Tarihin tozlu yapraklarından günümüze Arnold and Son

Tarihin tozlu yapraklarından günümüze Arnold and Son

arnold-son-logo.jpg

Takvimler 1845’i gösterdiğinde Kaptan John Franklin komutasındaki iki gemi HMS Erebus ve HMS Terror, Kuzeybatı geçidindeki son keşfedilmemiş noktalara ulaşmak için Greenhite – İngiltere’den yelken açtı. İki gemi, Arktik’ e uzanan yolculuğun başlangıcı sayılan Baffin Koyu’na gelmeden hemen önce Stromness Limanı’nda kısa bir mola verdi. Bu mola, bahsi geçen gemilerden ve mürettebatından alınan en son haber oldu. Üç yıl sonra kaptan Franklin’in eşi tarafında yürütülen arama çalışmalarında mürettebatta ait bazı izlere rastlandıysa da gemilerle ilgili bir iz bulunamadı. Adeta ortadan yok olan gemilerden HMS Erebus’un içinde bulunan saat ise horoloji tarihinin en ünlü ve gizemli hikâyelerinden birinin doğmasına sebep oldu. “ Arnold 294 “

Kısa bir süre sonra Arnold & Co markası dönemin ünlü saat üstatlarından Charles Frodsham tarafından satın alındı. Neyse ki bu olay, Arnold & Co için bir son olmadı.

Charles_Frodsham.gif

Pek çok saat markasının zengin ama gerçekten zengin bir tarihi vardır. Bazılarının tarihi ise sonradan üretilmiş gibidir. Bazıları ise firmanın adını ve patentlerini alır ve ismin sembolize ettiği zengin tarih ile birlikte ama “yeni bir yönetim kadrosu” önderliğinde yoluna devam eder. Arnold & Son, bu üç tarzı da aynı anda bünyesinde barındırabilen nadir markalardan biri olma özelliğini taşıyor.

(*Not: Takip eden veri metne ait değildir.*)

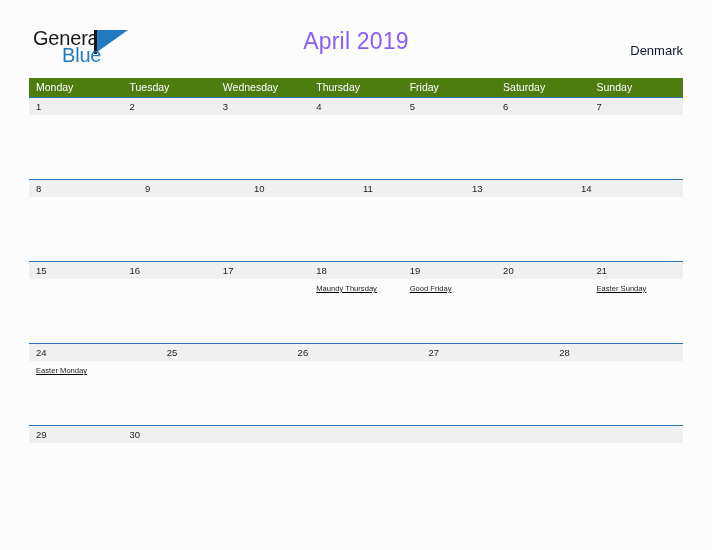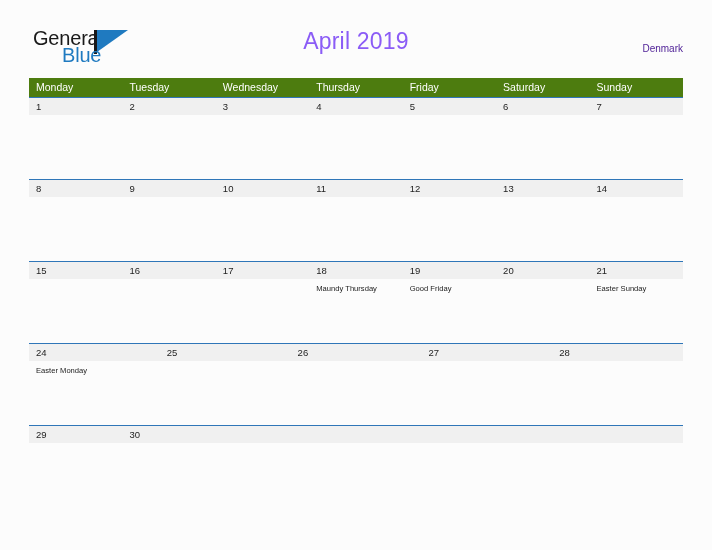--- a/index.html
+++ b/index.html
@@ -87,8 +87,8 @@
     position: absolute;
     right: 29px;
     top: 43px;
-    font-size: 10px;
-    color: #4c1d95;
+    font-size: 13px;
+    color: #0f172a;
   }
 
   

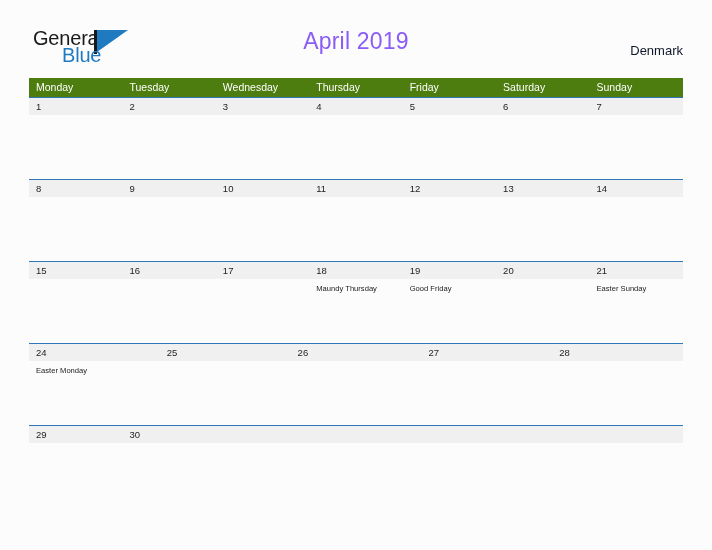--- a/index.html
+++ b/index.html
@@ -209,7 +209,6 @@
       <div class="day-cell-num">9</div>
       <div class="day-cell-num">10</div>
       <div class="day-cell-num">11</div>
-      <div class="day-cell-num">12</div>
       <div class="day-cell-num">13</div>
       <div class="day-cell-num">14</div>
     </div>

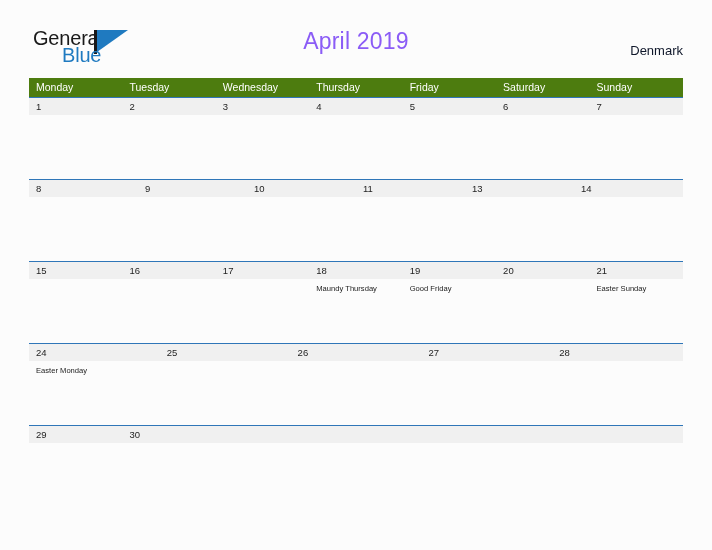--- a/index.html
+++ b/index.html
@@ -126,6 +126,7 @@
   }
   .week-row .day-labels {
     display: flex;
+    text-decoration: underline;
   }
   .day-cell-num {
     flex: 1 1 0;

Bütün dünyada sorulan bir soru var: “ Eğer tarihe mal olmuş, ünlü bir kişi ile beraber vakit geçirmek isteseydin bu kim olurdu? “.  Endüstriye yön veren liderlerin seçimlerini göz önüne alacak olursak, eminim John Arnold listenin başında yer alırdı. Mirasının ve başarılırın pek çoğu birer muamma durumunda... Genelde “Chronometer” terimini saatçilik terminolojisine sokan kişi olarak gösteriliyor. Bunun yanında ilk gerçek anlamda pratik ve ciddi şekilde dakik saatin tasarımı da yine kendisine ait... Ayrıca, sorduğunuz kişiye göre cevabı değişmekle birlikte, ilk Tourbillon tarzı eşapmanı da kendisinin ortaya çıkarttığını da söyleniyor ( ilk geliştiren Abraham-Louis Breguet olduğunu hatırlatalım )

John-Arnold-1736-1799-circa1800.jpg

John Arnold, ilk atölyesini 1762 senesinde, Londra’nın kalbi kabul edilen Strand’de açtı. William McGuire’a ait olan ve “tamir edilemez” olarak tanımlanan saati tamir etmesiyle ciddi şekilde tanınır hale geldi. Kral III: George için hazırladığı ve o dönemde bilinen en küçük repeater özellikli saati tasarlamasıyla ünü daha da arttı ve deyim yerindeyse kapısında kuyruk oldu. Bir düşünün, İngiltere Kralı için saat üreten bir atölyeden saat almayı kim istemez ki?

A_At_the_court_of_King_George_-.jpg

Bu noktadan sonra dünyaca ünlü kâşiflere, kaptanlara, maceracılara ve deniz yoluyla seyahat eden gezginlere Chronometer saatler üreterek yoluna devam etti. Amiral Harland, Kaptan Cook, David Livingston ve Kaptan Phipps ( pek de ünlü olmayan Kaptan Phillips ile karıştırmayalım ) ve Napolyon Bonapart gibi isimler Arnold marka Chronometer saatlerin ünlü kullanıcıları arasında yerini aldı.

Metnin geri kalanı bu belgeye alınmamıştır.